XFox Prower's XML Tutorial: Page 1

What is XML?

XML is a structure language intended for organizing data. It was created after HTML and shares several similarities. It's the core of many languages including XHTML, XSLT, RSS, SVG, XUL, and many more. Before learning any of those, you'll need to know the basics of XML, which is why this tutorial was created.


Creating The XML File

Open up your favorite plain text editor (Notepad, Simpletext, Nano, etc) and save the file as page.xml ("page" can be any valid name you choose, but the "xml" file extension will be necessary). You can open the XML file in a web browser such as FireFox. Since the file contains no data yet, it will be normal to see an error. With both the browser and text editor open, you can save your changes to the file from the text editor and "refresh" the browser to show the changes (F5 key in FireFox).


Error Handling

Your XML file must be well-formed in order for it to be vieweable. This means that it must not encounter any problems when being parsed by the XML processor (web browser in this case). If you made a mistake and the XML file is not well-formed, the processor must halt at the error.
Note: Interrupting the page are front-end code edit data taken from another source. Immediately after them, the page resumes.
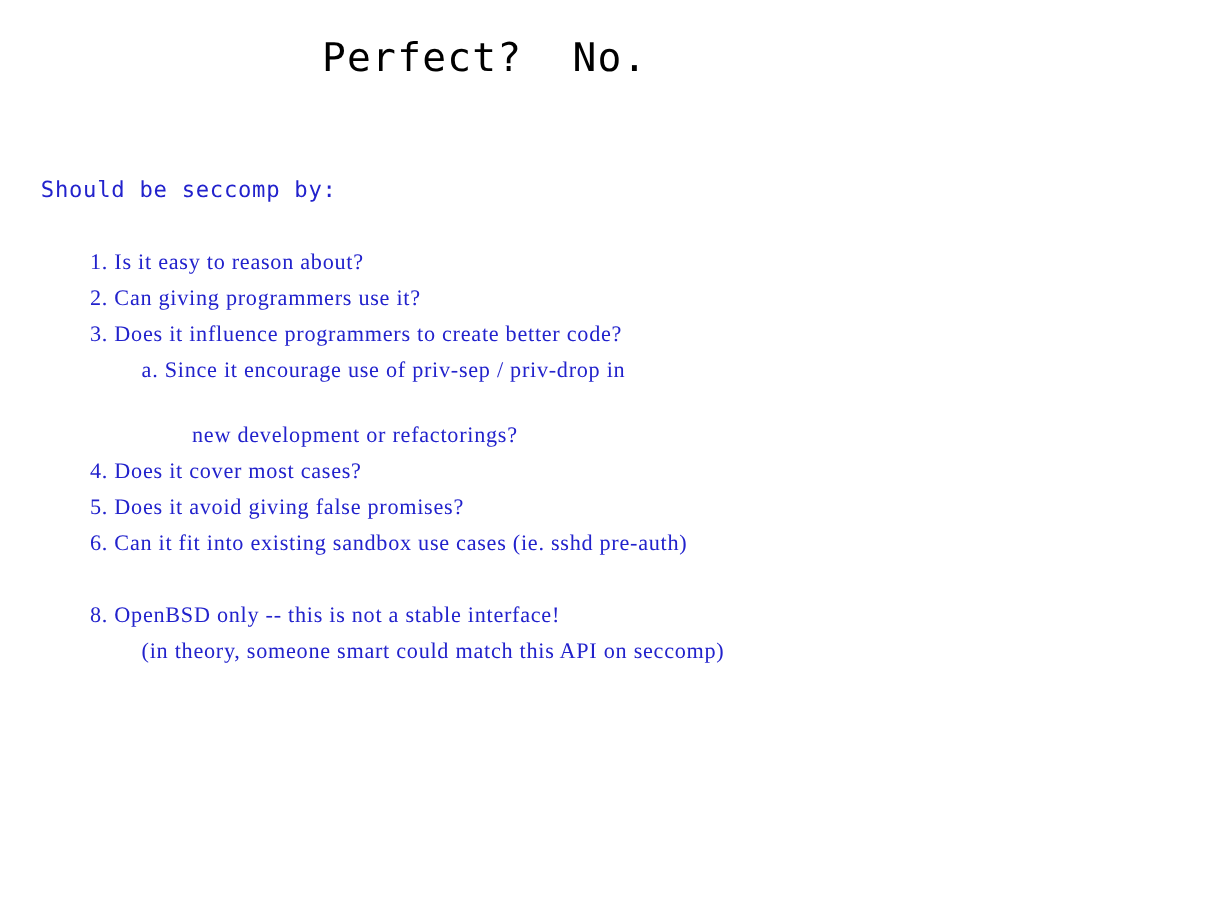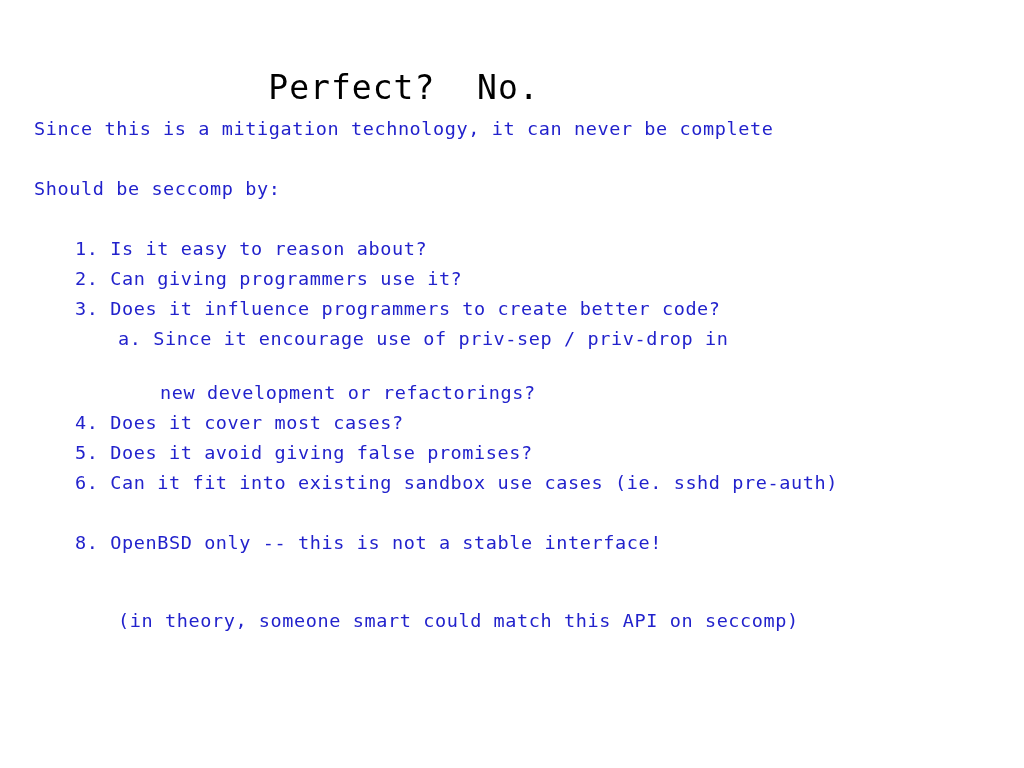--- a/index.html
+++ b/index.html
@@ -34,7 +34,6 @@
     letter-spacing: 1px;
     white-space: pre;
     font-family: "DejaVu Sans Mono", "Liberation Mono", monospace;
-    margin-top: 40px;
   }
   #body-block {
     position: absolute;

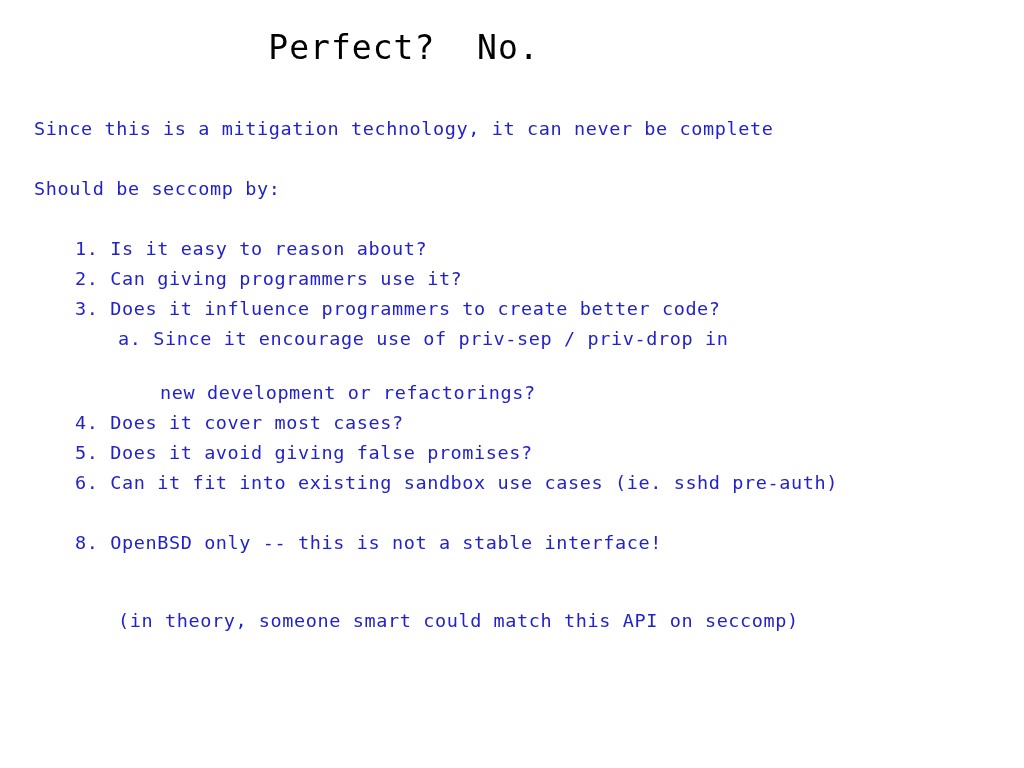--- a/index.html
+++ b/index.html
@@ -91,7 +91,6 @@
 
   <div id="body-block" style="color: rgb(34, 34, 204);">
 
-    <div class="para">Since this is a mitigation technology, it can never be complete</div>
 
     <div class="spacer"></div>
 

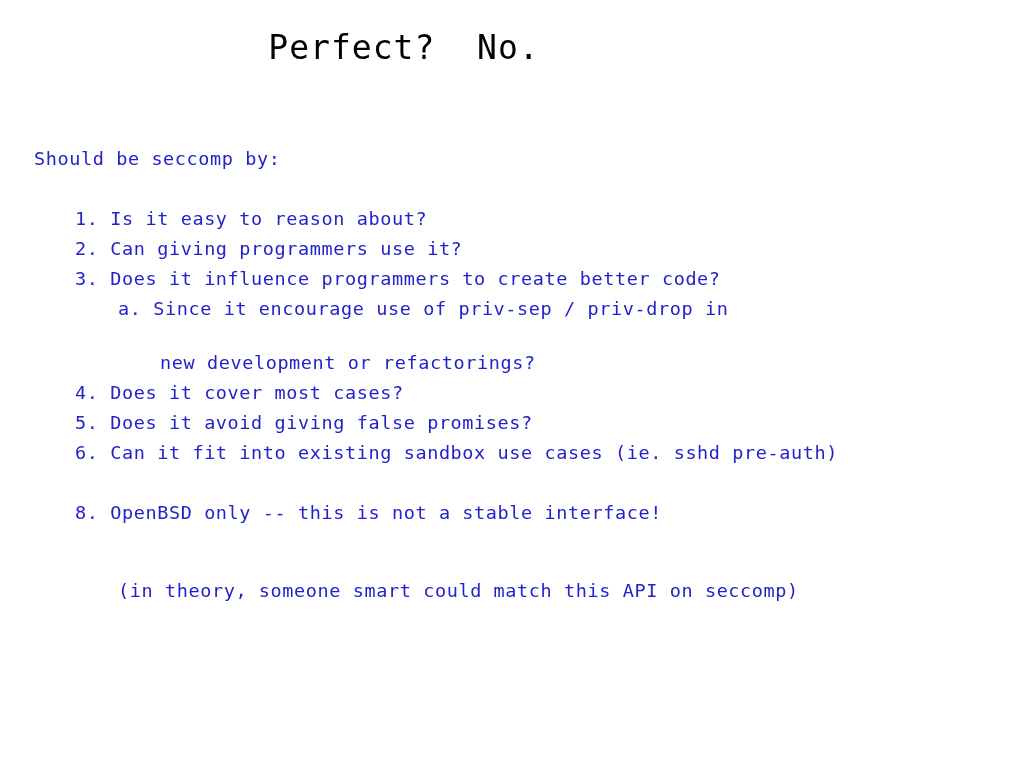--- a/index.html
+++ b/index.html
@@ -63,6 +63,7 @@
     white-space: pre;
     letter-spacing: 0.6px;
     padding-left: 41px;
+    font-family: Liberation Serif, serif;
   }
   .li-row.sub {
     padding-left: 84px;

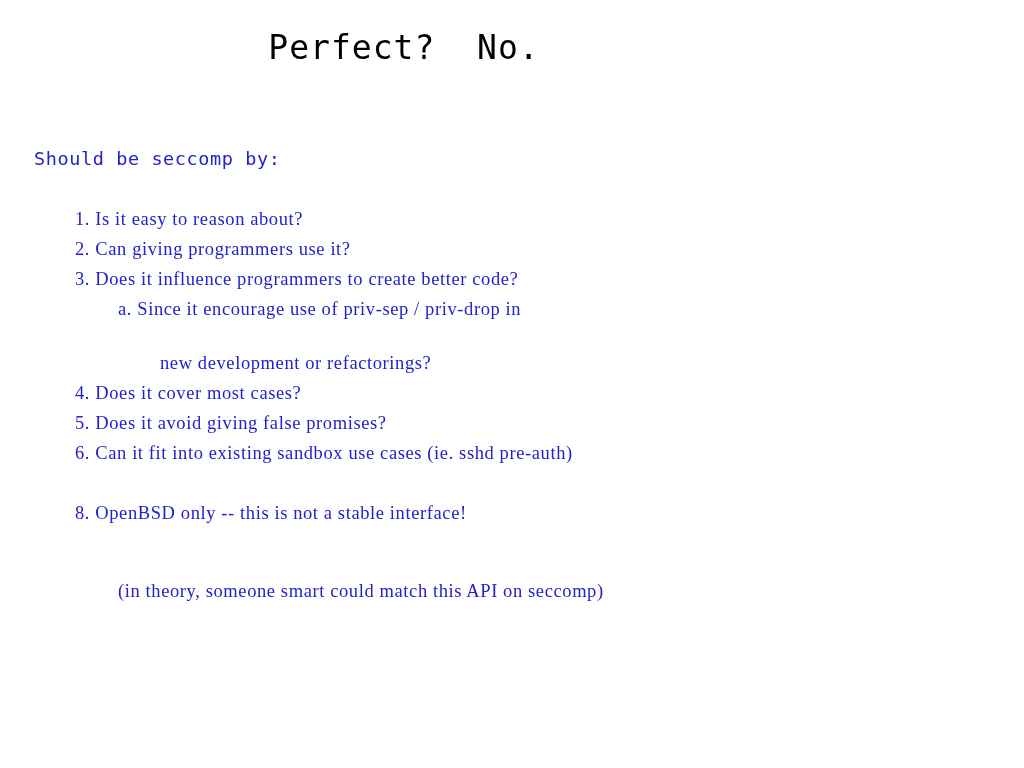--- a/index.html
+++ b/index.html
@@ -74,7 +74,6 @@
   }
   .li-row.cont8 {
     padding-left: 84px;
-    margin-top: 48px;
   }
   .marker {
     display: inline;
It will not continue beyond that error. Rather than displaying your XML file, the processor will display an error message, along with the line and column of where the error happened. The error will usually be self-exlanatory and enough for you to know what went wrong. Repeat this process until all errors are gone.


The XML Declaration

Now that the file has been created and saved, the first thing we enter is the XML Declaration. This goes on line 1 column 1 goes on the XML file.

<?xml version="1.0" encoding="iso-8859-1"?>

The XML Declaration tells the viewer which version of XML to parse the page as. Currently the only version is 1.0 (later versions are currently working drafts). We're also using the XML Declaration to declare the character encoding. Other encodings exist but this is enough to get started.


The DOCTYPE

The DOCTYPE (also known as the "Document Type Definition" or DTD) goes on the second line of the file. The purpose of the DOCTYPE is to give the browser a vocabulary of what tags are allowed to be used on the page and where they can be used. If you're using this tutorial for XML, you'll make your own DOCTYPE. If you're going to be working with XHTML, you'll be using the one of the XHTML DOCTYPE which will be explained in the XHTML Tutorial. your DTD will allow you to define different rules and entities for your XML file. You'll learn how to create a DTD for your files later on.


Tags

Tags are what defines the different sections for the data in the XML file. For every opening tag you create, there must be a closing tag for it to end that section. Here is what a simple opening tag looks like:

<tag>

This opening tag starts with a less-than sign (<), followed immediately by the name of the tag (tag), followed by the greater-than sign. (>). And here is what the closing tag looks like:

</tag>

The closing tag starts with a less than sign (<), followed immediately by a forward slash (/, followed immediately by the tag name (tag), followed by the greater-than sign (>). The difference between the opening tag and the closing tag is that the closing tag has a forward slash (/)before the tag name. Be sure that the tag name in the closing tag matches the tag name in the opening tag. They are case-sensitive.


Root Tag

The first tag in the XML file is the root tag. All other tags in the page must be contained inside this tag (children of the root). In other words, the root tag is the first to open and the last to close.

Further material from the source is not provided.